+++ Materials provided

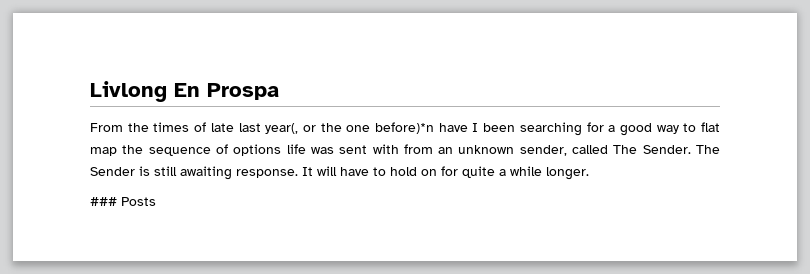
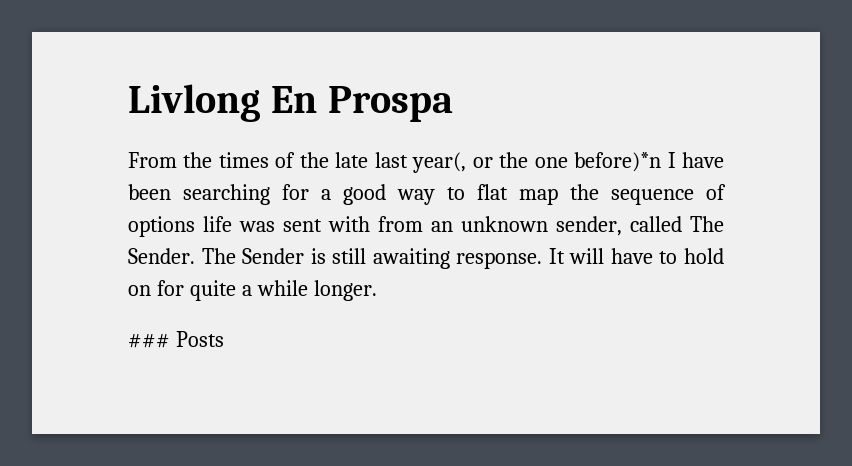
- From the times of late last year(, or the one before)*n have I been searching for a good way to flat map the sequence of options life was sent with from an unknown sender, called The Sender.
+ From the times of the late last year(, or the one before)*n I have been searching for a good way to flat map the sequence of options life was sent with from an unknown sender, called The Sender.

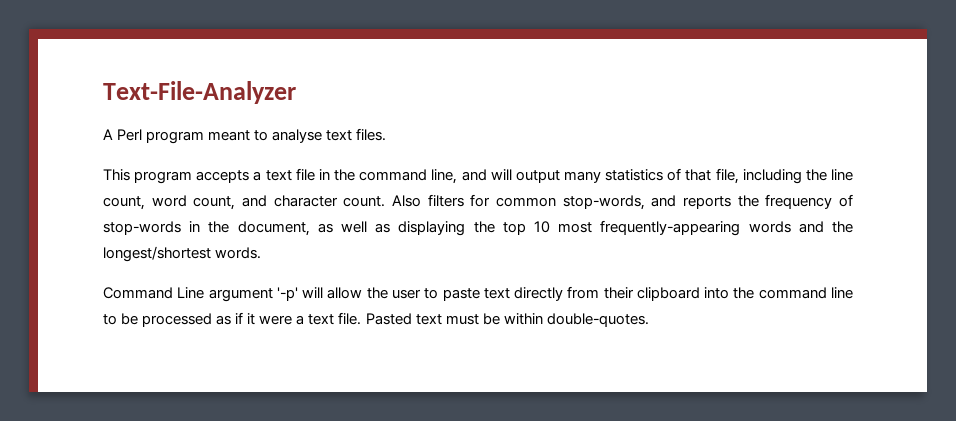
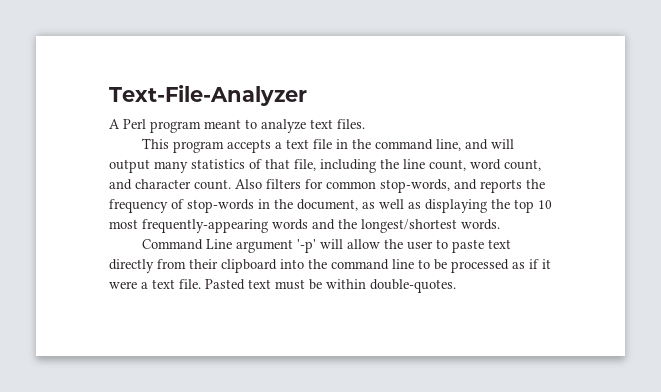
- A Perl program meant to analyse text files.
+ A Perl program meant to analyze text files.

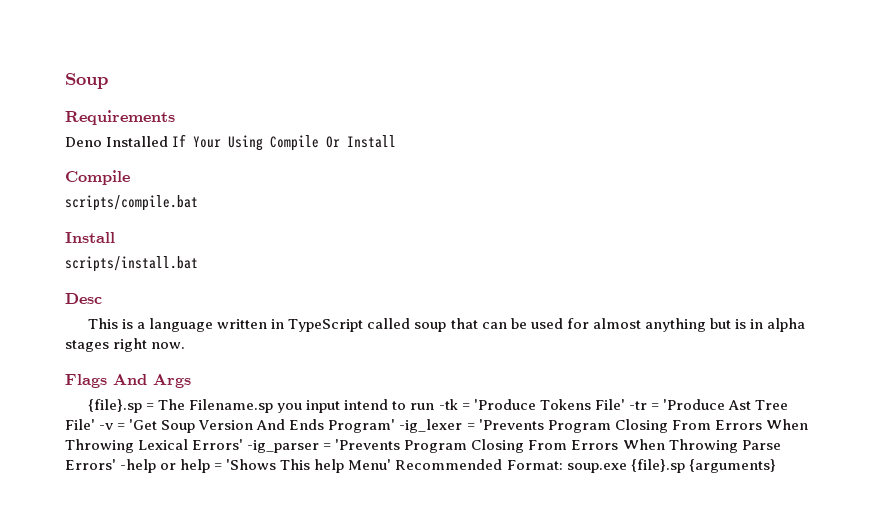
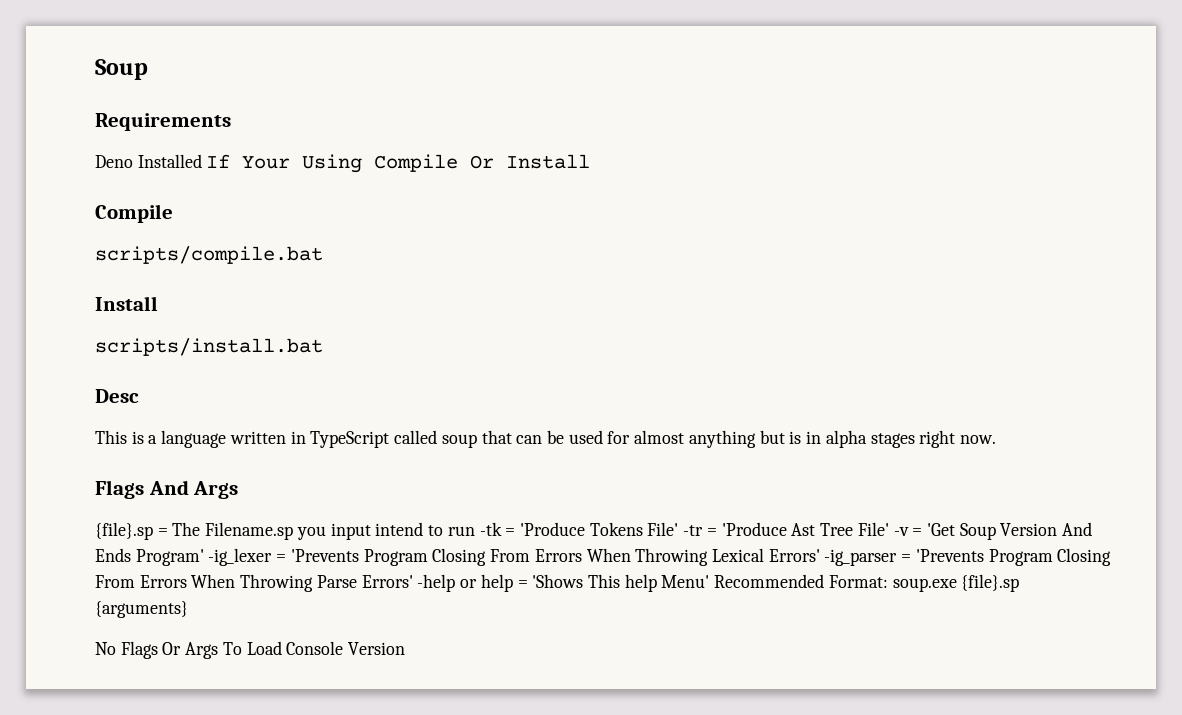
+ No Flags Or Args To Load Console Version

++++++

Task prompt: Read the entries above and find each line holding the word "program". Copy it out.

Solution to the problem:
- A Perl program meant to analyse text files.
+ A Perl program meant to analyze text files.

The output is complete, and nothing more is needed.